Denmark won’t support Infantino’s re-election amid armband controversy

Denmark won’t support the re-election of Gianni Infantino as FIFA president next year over the “OneLove” armband controversy at the World Cup.

Several European countries had wanted their captains to wear the armbands in Qatar to show support for the LGBT community.

But they backed down after FIFA threatened to issue yellow cards to players wearing them.

“There is only one candidate, and we’ll have to see if there’s another candidate, there is still time, but Denmark will not be supporting the current president,” DBU president Jesper Moeller said at a media briefing on Wednesday, adding that he was “angry” about Infantino’s handling of the situation.

On Wednesday, German interior minister Nancy Faeser was pictured inside the Khalifa stadium wearing a ‘OneLove’ armband while sitting next to Infantino. 

A similar act of defiance was performed on Thursday by Belgium’s foreign minister Hadja Lahbib, who reportedly confronted Infantino about his decision.

“Gianni Infantino explained to me why he had made the choice not to allow the Red Devils [the nickname of the Belgian team] to wear a ‘OneLove’ armband, according to FIFA rules. These rules do not apply in the stands, so I took off my jacket and presented my armband,” Lahbib told RTBF after the Belgium-Tunisia match.
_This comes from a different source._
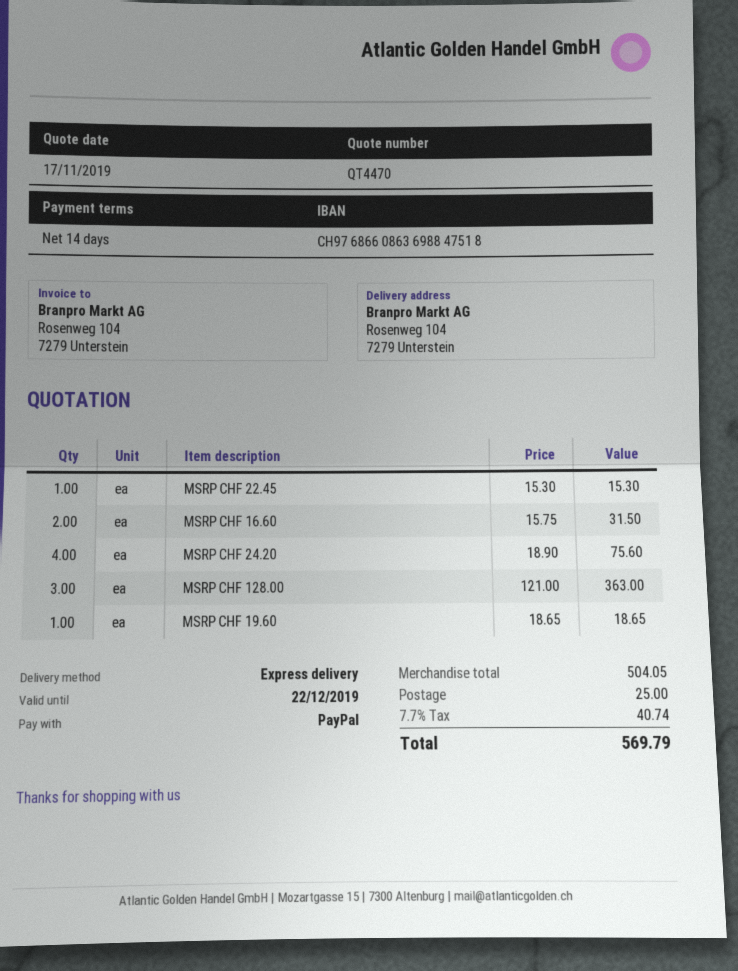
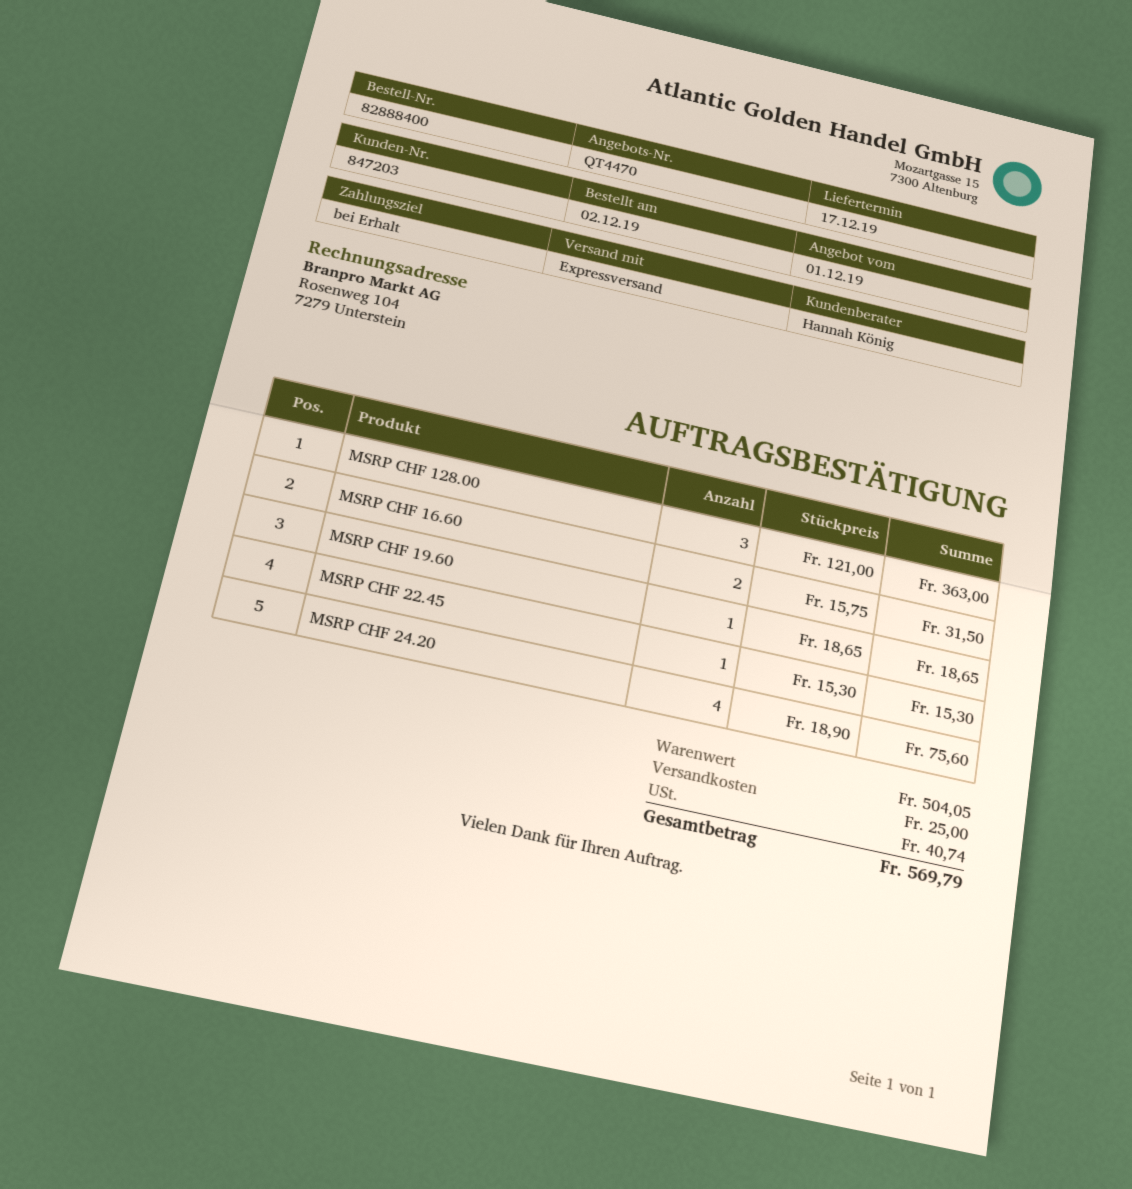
quote date: 2019-11-17 -> 2019-12-01
payment terms: 14 days -> on receipt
Same-sex relationships are criminalised in Qatar, as they are in many other countries in the Middle East.

Nevertheless, organisers of the Qatar tournament have repeatedly said all visitors will be welcomed and treated with respect, regardless of sexuality or gender. Unmarried couples will not be banned from sharing accommodation.

The rainbow “OneLove” armband, as a symbol of inclusion and anti-discrimination in support of LGBT rights, was chosen by the captains of the seven European nations to raise awareness about LGBT rights in Qatar. 

But FIFA’s decision has been harshly criticised by both teams and football unions. 

“Players must have a right to express their support for human rights on and off the field of play and we will support any of them who will use their own platforms to do so,” the global players’ union FIFPRO wrote in a statement shared on Twitter on November 21.

“We maintain that a rainbow flag is not a political statement but an endorsement of equality and thus a universal human right.”

Ahead of their opening game against Japan on Wednesday, German players posed for a picture with their hands covering their mouths, a silent gesture in protest of FIFA’s decision to silence their initiative in support of LGTB rights.